One group is doing the exercise and taking protein supplements just as bodybuilders eat to increase their muscles. The third, control, group is being monitored to compare results.

Keeping motivated
Regular scans, blood tests, muscle biopsies, backaches and endless questionnaires can be a chore but the participants are in good spirits.

"Some people think of us as guinea pigs, but we know exactly what we are doing and are far from being laboratory animals," says Marc from the exercise and nutrition group.

The pillownauts have access to the Internet and all agree that social contact is keeping them motivated.

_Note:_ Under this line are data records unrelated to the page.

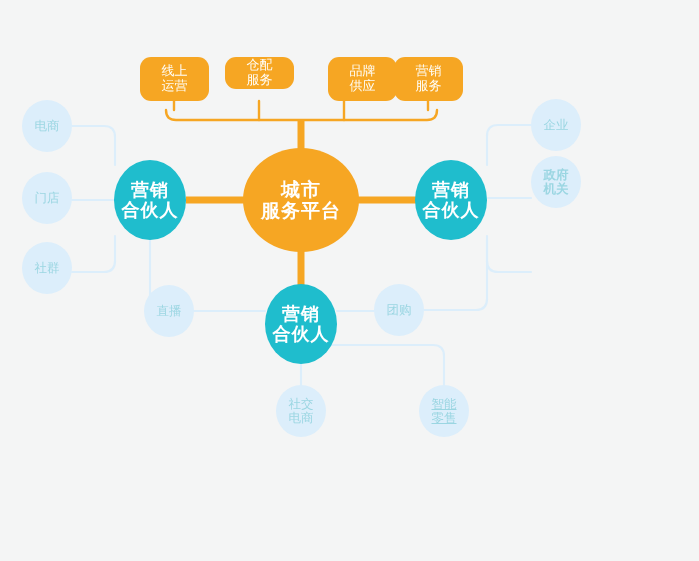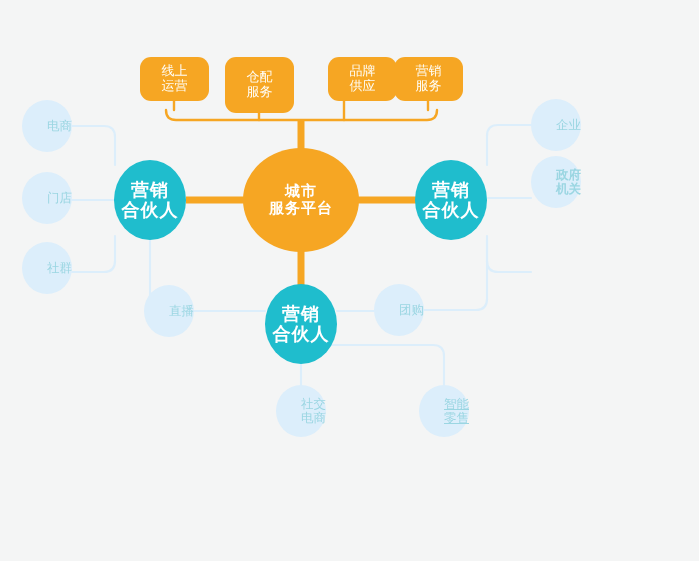"仓配" div.node { height: 56px -> 32px }
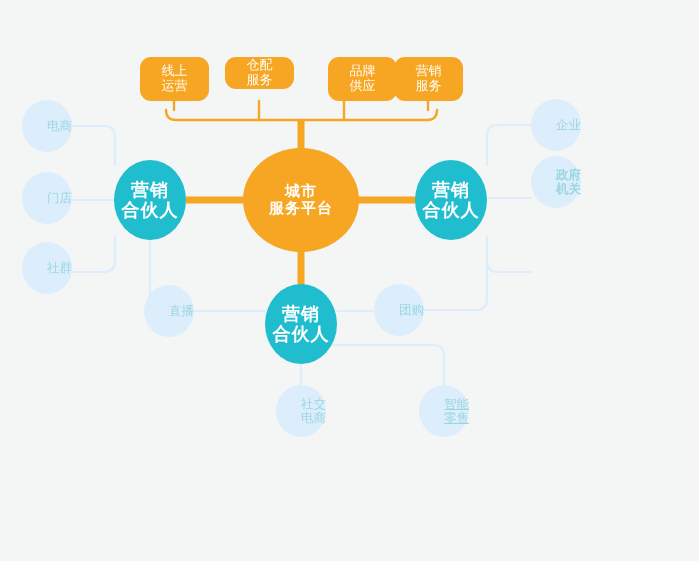"电商" .leaf { justify-content: flex-end -> none }
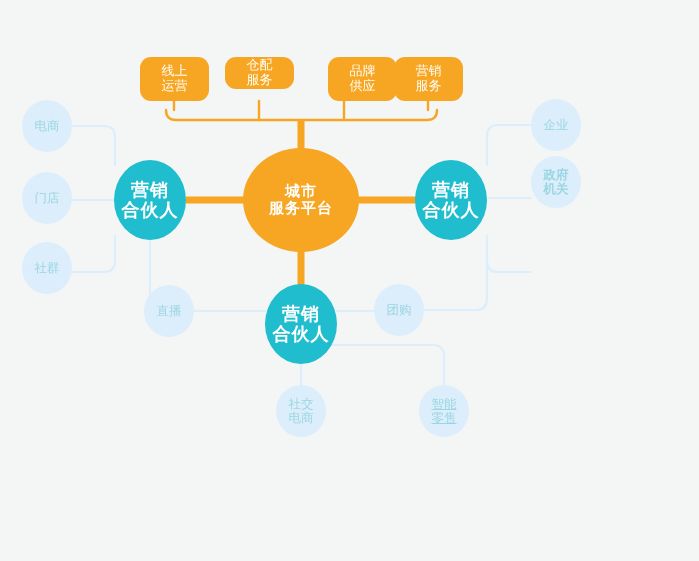"城市" .hub { font-size: 15px -> 19px }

Rooms are shared by two volunteers and procedures are discussed between all volunteers in group chats. The experiments are run by doctors from France, Germany and Italy, Austria and Canada.

"The medical staff are passionate about their experiments and very friendly," says Marc. "We are in regular contact with family and friends as well as our bedridden colleagues and this keeps us going."

The study is part of ELIPS, the European Programme for Life and Physical Sciences and co-funded by the French national space agency, CNES.

Nicolas, from the control group, advises everyone to volunteer for future studies: "Bedrest is an opportunity to learn more about yourself and a great way to participate in humankind's space adventure."

Eddy adds, "The research results will be used in everyday life and that makes me proud."

The volunteers are looking forward to the end of the year, when they can leave their sloping beds after 21 days for four months of rehabilitation. They will return for another two 21-day stints, each time taking part in another of the three groups.